- Activity
Please report how many lines in these records contain the string "webpack", and give nothing besides the number.
==*==
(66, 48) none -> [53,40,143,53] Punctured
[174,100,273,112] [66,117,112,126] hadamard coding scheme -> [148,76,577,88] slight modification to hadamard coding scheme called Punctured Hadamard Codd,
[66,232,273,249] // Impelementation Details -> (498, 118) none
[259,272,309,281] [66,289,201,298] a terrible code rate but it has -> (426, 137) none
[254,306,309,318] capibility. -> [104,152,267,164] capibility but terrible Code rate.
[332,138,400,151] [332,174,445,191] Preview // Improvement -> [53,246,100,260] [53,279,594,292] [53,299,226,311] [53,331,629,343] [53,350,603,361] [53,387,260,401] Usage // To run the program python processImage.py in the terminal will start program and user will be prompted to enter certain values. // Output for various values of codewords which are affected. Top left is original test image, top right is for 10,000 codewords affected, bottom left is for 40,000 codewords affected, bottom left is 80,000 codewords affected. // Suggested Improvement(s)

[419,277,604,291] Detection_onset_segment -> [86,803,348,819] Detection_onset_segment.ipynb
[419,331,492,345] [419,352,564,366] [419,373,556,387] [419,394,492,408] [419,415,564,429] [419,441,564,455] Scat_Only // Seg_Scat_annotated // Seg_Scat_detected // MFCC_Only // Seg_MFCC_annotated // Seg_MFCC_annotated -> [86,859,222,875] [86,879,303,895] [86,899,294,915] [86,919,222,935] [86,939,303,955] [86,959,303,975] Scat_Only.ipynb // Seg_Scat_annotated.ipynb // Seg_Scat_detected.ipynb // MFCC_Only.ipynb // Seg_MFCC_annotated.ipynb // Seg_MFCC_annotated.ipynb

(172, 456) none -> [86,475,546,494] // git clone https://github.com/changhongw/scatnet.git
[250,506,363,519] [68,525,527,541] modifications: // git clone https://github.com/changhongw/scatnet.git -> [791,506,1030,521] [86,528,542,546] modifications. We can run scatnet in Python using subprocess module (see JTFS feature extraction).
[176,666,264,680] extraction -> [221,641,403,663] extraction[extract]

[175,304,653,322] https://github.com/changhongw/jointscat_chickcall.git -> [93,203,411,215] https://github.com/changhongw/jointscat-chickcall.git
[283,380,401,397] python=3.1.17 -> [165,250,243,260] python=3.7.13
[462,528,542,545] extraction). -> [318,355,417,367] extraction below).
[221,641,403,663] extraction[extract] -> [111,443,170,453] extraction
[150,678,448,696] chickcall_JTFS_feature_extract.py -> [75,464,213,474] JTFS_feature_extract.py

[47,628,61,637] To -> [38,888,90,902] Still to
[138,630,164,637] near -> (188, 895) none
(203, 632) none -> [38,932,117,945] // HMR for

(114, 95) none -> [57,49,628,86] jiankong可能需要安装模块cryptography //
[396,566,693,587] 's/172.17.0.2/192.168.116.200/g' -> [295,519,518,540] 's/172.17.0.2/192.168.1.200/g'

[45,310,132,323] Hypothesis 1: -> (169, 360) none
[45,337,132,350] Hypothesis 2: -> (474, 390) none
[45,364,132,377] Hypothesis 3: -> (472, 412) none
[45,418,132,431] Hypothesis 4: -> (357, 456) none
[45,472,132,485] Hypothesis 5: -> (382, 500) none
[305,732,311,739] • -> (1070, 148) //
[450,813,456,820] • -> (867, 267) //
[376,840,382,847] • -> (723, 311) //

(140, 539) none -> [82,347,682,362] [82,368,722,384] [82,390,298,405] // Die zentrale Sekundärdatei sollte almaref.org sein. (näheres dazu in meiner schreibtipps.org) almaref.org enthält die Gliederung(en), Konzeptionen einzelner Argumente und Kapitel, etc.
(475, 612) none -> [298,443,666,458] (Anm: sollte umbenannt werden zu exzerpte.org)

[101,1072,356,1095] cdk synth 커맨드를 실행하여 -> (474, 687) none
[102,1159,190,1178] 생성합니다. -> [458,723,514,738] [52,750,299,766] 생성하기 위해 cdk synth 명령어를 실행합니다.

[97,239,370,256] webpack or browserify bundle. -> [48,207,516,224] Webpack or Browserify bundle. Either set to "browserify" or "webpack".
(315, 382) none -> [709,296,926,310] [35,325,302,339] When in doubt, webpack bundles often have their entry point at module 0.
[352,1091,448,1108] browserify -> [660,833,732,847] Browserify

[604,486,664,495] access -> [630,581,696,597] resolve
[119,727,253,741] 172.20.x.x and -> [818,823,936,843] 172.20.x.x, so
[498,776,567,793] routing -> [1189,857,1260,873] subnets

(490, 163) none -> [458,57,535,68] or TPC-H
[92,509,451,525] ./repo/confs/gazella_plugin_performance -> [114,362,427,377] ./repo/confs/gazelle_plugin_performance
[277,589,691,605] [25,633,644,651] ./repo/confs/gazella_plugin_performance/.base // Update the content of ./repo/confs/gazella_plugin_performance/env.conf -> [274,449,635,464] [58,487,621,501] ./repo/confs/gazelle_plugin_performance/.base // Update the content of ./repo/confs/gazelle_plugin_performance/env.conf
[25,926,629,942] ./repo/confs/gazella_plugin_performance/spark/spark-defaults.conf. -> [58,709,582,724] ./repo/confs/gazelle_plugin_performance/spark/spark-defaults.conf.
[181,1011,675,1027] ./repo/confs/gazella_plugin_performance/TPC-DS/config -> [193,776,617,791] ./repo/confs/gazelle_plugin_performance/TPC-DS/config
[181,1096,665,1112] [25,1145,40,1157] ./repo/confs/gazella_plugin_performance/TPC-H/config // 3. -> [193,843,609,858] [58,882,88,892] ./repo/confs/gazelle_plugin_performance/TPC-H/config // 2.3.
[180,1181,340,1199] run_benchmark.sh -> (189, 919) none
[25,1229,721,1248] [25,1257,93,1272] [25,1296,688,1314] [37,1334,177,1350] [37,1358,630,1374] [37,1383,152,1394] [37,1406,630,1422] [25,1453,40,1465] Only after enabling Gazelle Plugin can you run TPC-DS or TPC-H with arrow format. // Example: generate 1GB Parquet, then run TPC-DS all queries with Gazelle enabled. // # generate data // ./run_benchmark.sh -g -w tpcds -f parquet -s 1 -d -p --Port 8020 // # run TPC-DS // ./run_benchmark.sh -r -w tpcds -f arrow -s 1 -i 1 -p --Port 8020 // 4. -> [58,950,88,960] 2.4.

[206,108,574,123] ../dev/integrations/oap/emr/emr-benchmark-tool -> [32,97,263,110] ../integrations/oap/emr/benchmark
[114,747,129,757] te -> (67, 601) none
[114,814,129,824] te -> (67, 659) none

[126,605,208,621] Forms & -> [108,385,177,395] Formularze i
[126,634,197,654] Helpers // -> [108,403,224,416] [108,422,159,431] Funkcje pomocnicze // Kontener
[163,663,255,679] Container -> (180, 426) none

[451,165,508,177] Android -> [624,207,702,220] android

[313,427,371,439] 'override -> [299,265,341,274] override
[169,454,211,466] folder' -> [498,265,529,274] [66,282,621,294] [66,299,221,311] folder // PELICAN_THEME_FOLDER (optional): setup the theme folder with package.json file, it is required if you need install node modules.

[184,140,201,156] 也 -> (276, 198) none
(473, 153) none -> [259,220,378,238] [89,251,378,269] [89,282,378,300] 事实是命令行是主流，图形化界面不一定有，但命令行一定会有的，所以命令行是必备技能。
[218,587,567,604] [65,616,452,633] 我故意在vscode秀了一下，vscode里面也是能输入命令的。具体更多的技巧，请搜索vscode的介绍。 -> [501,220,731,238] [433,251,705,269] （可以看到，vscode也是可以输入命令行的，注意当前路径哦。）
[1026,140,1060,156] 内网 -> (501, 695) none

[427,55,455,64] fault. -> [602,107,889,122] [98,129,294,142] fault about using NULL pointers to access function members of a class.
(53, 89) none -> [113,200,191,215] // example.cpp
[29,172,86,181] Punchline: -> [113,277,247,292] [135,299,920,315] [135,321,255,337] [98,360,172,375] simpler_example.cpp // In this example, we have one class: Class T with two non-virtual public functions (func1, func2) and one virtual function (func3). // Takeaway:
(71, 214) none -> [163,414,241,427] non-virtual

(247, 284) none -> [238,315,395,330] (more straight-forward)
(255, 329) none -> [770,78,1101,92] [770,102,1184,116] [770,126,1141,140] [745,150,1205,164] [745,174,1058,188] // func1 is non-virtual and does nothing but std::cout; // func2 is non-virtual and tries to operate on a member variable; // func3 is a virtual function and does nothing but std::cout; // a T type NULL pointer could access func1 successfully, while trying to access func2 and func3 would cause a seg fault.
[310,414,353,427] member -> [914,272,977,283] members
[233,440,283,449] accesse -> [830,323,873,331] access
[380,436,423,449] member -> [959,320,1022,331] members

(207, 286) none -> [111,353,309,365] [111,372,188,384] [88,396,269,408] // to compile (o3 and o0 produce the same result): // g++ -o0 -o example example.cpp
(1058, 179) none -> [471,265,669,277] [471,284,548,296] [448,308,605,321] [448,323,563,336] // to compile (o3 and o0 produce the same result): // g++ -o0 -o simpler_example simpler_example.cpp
==*==
- Output for this exercise
2